One thing that is certain about Vang Vieng is that almost every product or service sells for similar prices, as if a giant cartel has taken place. For example, just a couple of days ago we bought a six-pack of 1 litre bottles for 6000kip, and 2 days ago, prices for the same six-pack rose to 8000kip for all shops we visited. Certainly a curious oligopoly market (econs nerd wtf).

Our tubing adventure began with riding a tuk-tuk squeezed with 6 other foreigners (including 3 severely bimbo-ish girls) to go to the start-off point, about 5km away from the town near an organic farm.


Hooray for tubing.


The gigantic natural water theme park awaits.

Along the way floating on the river, you can stop at any of them bars and participate in jumps (which seemed to be a huge thing there) that seem to be one of the other main attractions of tubing. After much coercing from Siew did I actually try one flying fox gadget thingy, as heights and jumping into water are not my thing.


Let’s just say I managed to get fresh river water into my nose.


Siew Kiat flying down the flying fox.


A picture of me tubing.

What happened next was very incredulous – I managed to lose my camera for a second time without my realising it. As I got off the tube onto the 2nd or 3rd bar along the river, I heard a foreigner saying “Whose camera is this?”. I thought to myself “What a moron” until Siew said “Isn’t that your camera?”.

A foreigner apparently picked it up floating down the stream wtf. I don’t know why my camera decided to do a second disappearing act, it was also probably because the pockets of the pants I wore that day weren’t deep enough.


One of the many foreigners attempting the swing in Vang Vieng’s river.


Siew sepak takraw-ing.

At the 4th bar where we finally stopped for a long time, we bought our bottles of Beerlao and we joined the foreigners for sepak takraw for a bit, which seems to be a popular sport in Laos (and funny that back in Malaysia where it was nearly as popular, the both of us didn’t even bother to play it). It was quite a large congregation of foreigners at any particular spot, with almost every one of them with a Beerlao in hand getting high.


Another shot of sepak takraw in progress (yeah camera was in the waterproof bag again).


An even popular pastime in Laos – the French game called boules. Basically the objective of the game was to hit a small metal ball thrown randomly across the sandpit with larger metal balls.


I was probably the only few who had lifejackets on ‘cause many of them actually know how to swim.

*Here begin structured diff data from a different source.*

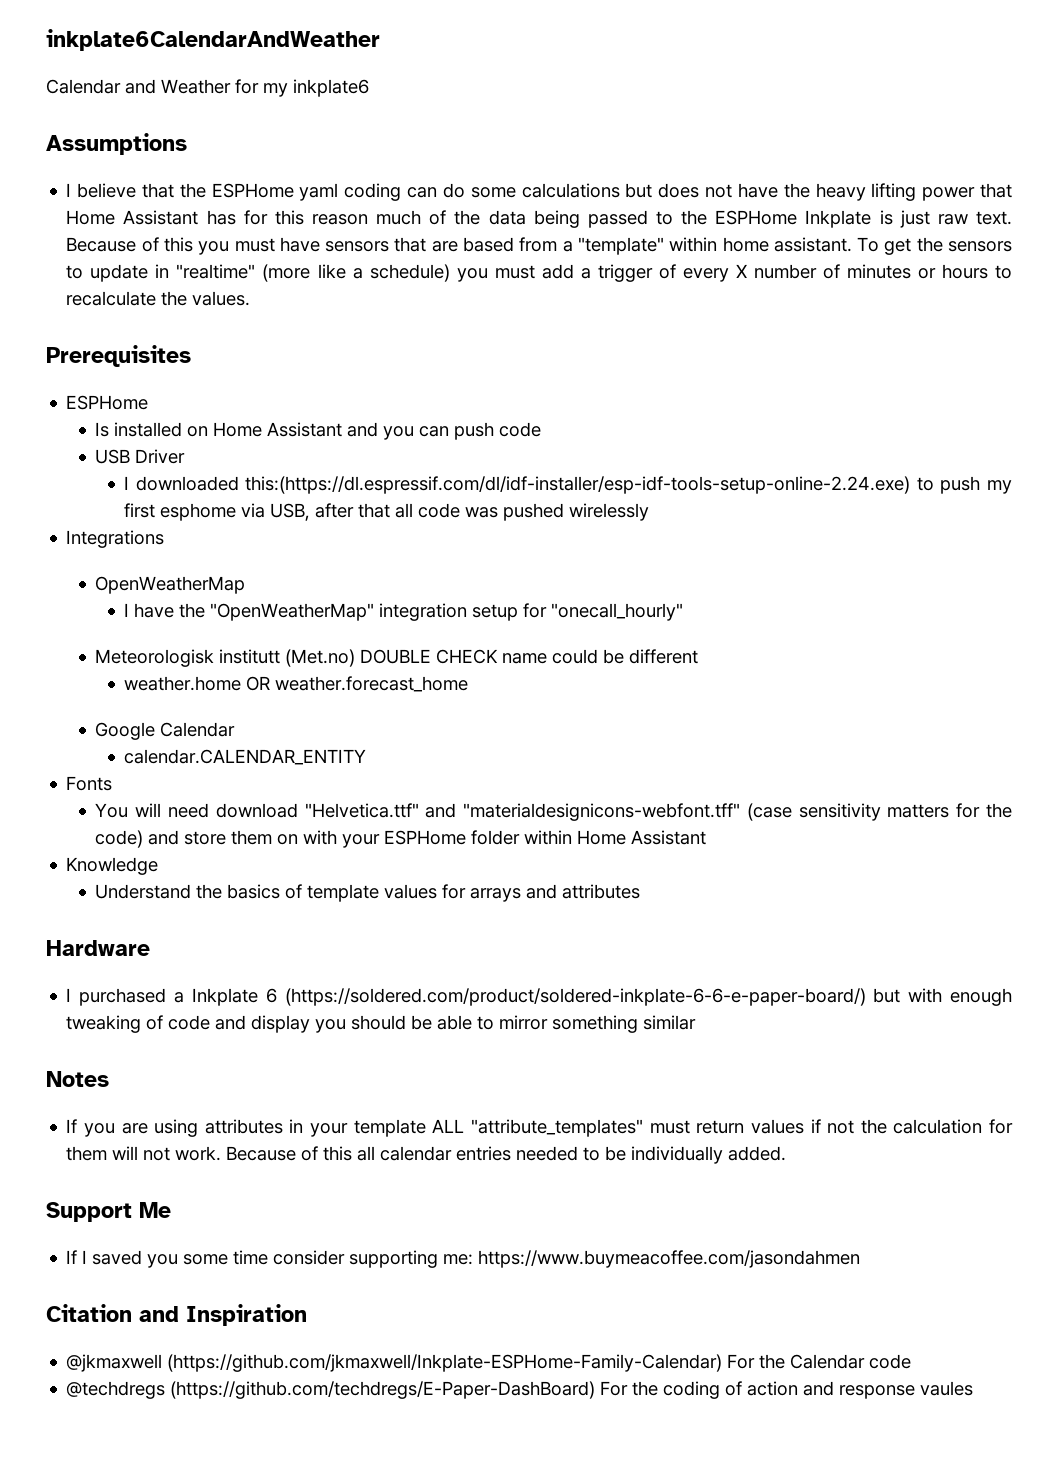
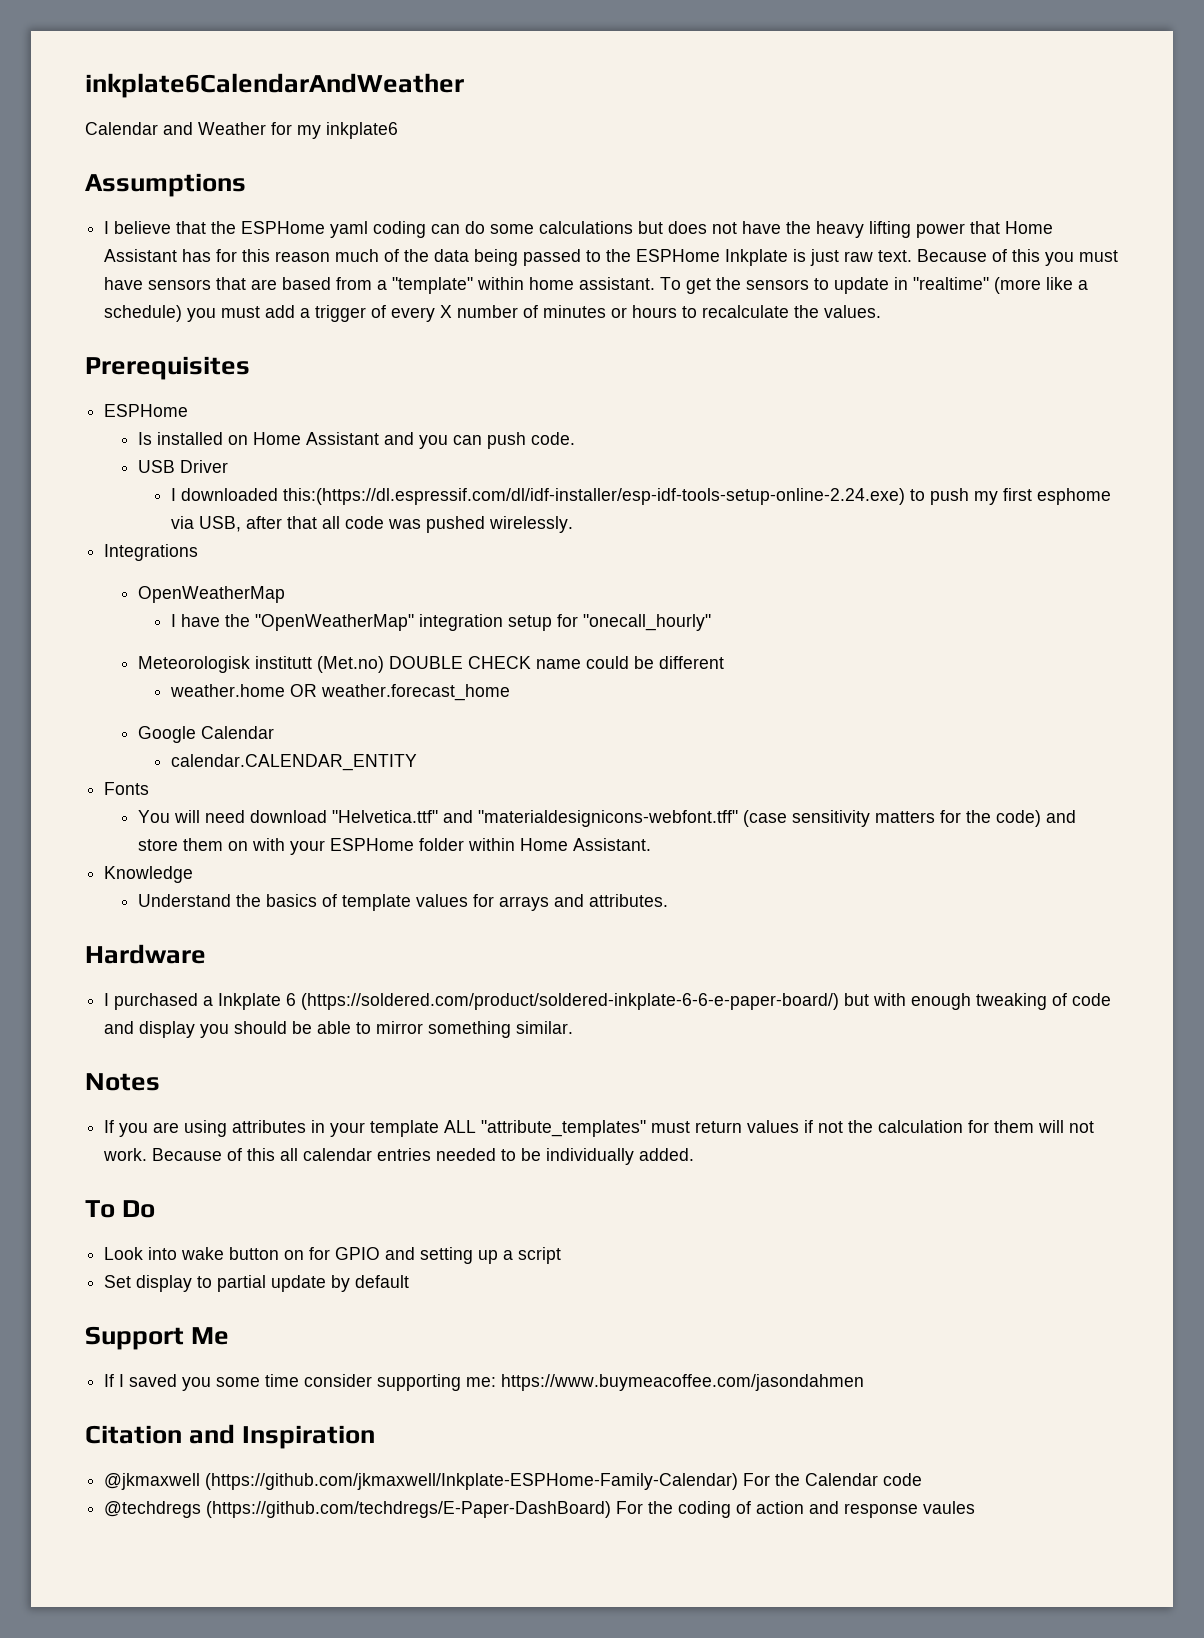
- Is installed on Home Assistant and you can push code
+ Is installed on Home Assistant and you can push code.
- I downloaded this:(https://dl.espressif.com/dl/idf-installer/esp-idf-tools-setup-online-2.24.exe) to push my first esphome via USB, after that all code was pushed wirelessly
+ I downloaded this:(https://dl.espressif.com/dl/idf-installer/esp-idf-tools-setup-online-2.24.exe) to push my first esphome via USB, after that all code was pushed wirelessly.
- You will need download "Helvetica.ttf" and "materialdesignicons-webfont.tff" (case sensitivity matters for the code) and store them on with your ESPHome folder within Home Assistant
+ You will need download "Helvetica.ttf" and "materialdesignicons-webfont.tff" (case sensitivity matters for the code) and store them on with your ESPHome folder within Home Assistant.
- Understand the basics of template values for arrays and attributes
+ Understand the basics of template values for arrays and attributes.
- I purchased a Inkplate 6 (https://soldered.com/product/soldered-inkplate-6-6-e-paper-board/) but with enough tweaking of code and display you should be able to mirror something similar
+ I purchased a Inkplate 6 (https://soldered.com/product/soldered-inkplate-6-6-e-paper-board/) but with enough tweaking of code and display you should be able to mirror something similar.
+ To Do
+ Look into wake button on for GPIO and setting up a script
+ Set display to partial update by default

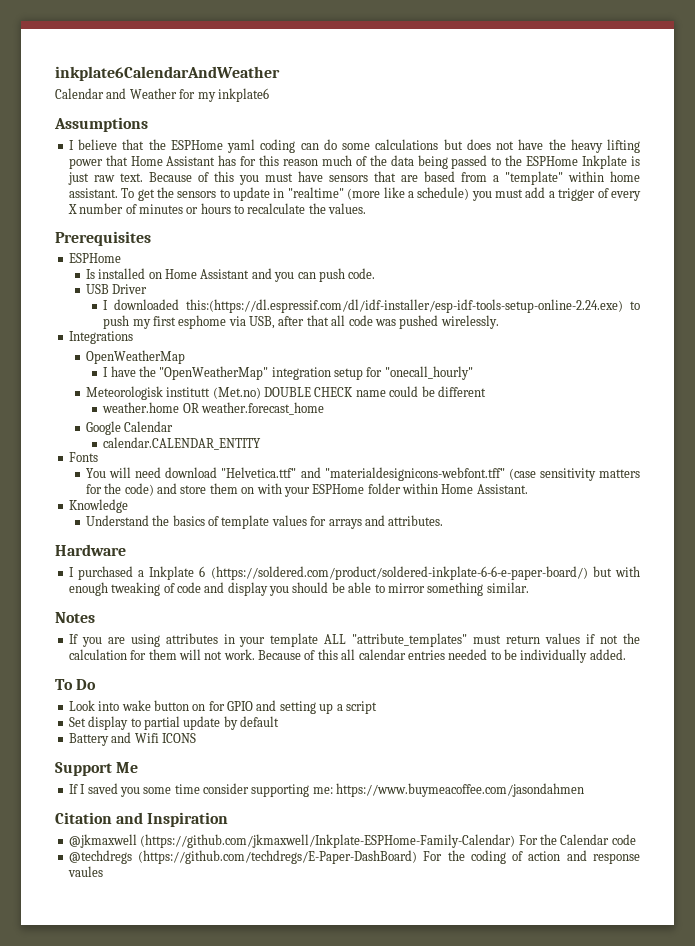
+ Battery and Wifi ICONS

When we decided it was enough, we left and continued on our merry tubing.

We encountered Jamie, a Briton, who scraped his arse particularly badly after hanging onto an engine-powered boat and dashed his butt hard into hidden rocks. He complained it loudly to Emerald, an LA resident who was fairly drunk. After mentioning something about karma, and her “boobs are hanging out” wtf as her bikini top was undone, she tried to adjust it – and her left boob popped out for a good 3 seconds ala Janet Jackson’s wardrobe malfunction before she covered it up again with a drunken giggle “Sorry!” wtf.

We shared a tuk-tuk with the both of them and another guy back to town which was supposed to be 5000kip each. Both Siew and I didn’t have enough money (spent what money we had on Beerlao) and Emerald told us she’d treat us, and we could buy them beer if we ever meet them again (we didn’t).

There you go, generosity from a drunk American girl.

Tubing would be even more relaxing if pop music was not played at every passing bar, that it quite disturbed the serenading peace. Nevertheless, the view was breathtaking – and tubing down the river is like a giant Sunway Lagoon except that it’s all au naturel.


Siew and I in a cybercafe after passing our laundry to the women in front of the shop to be done. Originally wanted to post up this picture to blog at that time as the computers there have memory card readers, but I couldn’t find a way to resize the picture plus the connection was a little slow.

Day 6 – 9th December 2007

I read in the Life of Pi that to survive at a shipwreck as a castaway, keeping track of time is one of the best ways to be mentally unencouraged, to give up on life, and believe in futility.

Though I definitely was not in a shipwreck, I realised that keeping track of time and date could sometimes be detrimental and maybe a little depressing. Thoughts of “Ah, almost a week has gone by” surfaced, and ironically, writing journals on my handphone actually fuelled this time-keeping agenda.

Of course, keeping track of time wasn’t an entirely bad thing as it helped us to keep us in line with our itinerary, and there was this sense of touching pure freedom out of reach – just a single touch with our fingertips to remind us that there no longer was routine monotony, at least, not now. This expendable uncountable amount of freedom was frightening: it was as if time was no longer relevant in our lives, that it didn’t matter what day or month it was, that as long as we continue to travel, freedom – in the sense of this acute unawareness of time – was ultimately achieved. A travelling nirvana.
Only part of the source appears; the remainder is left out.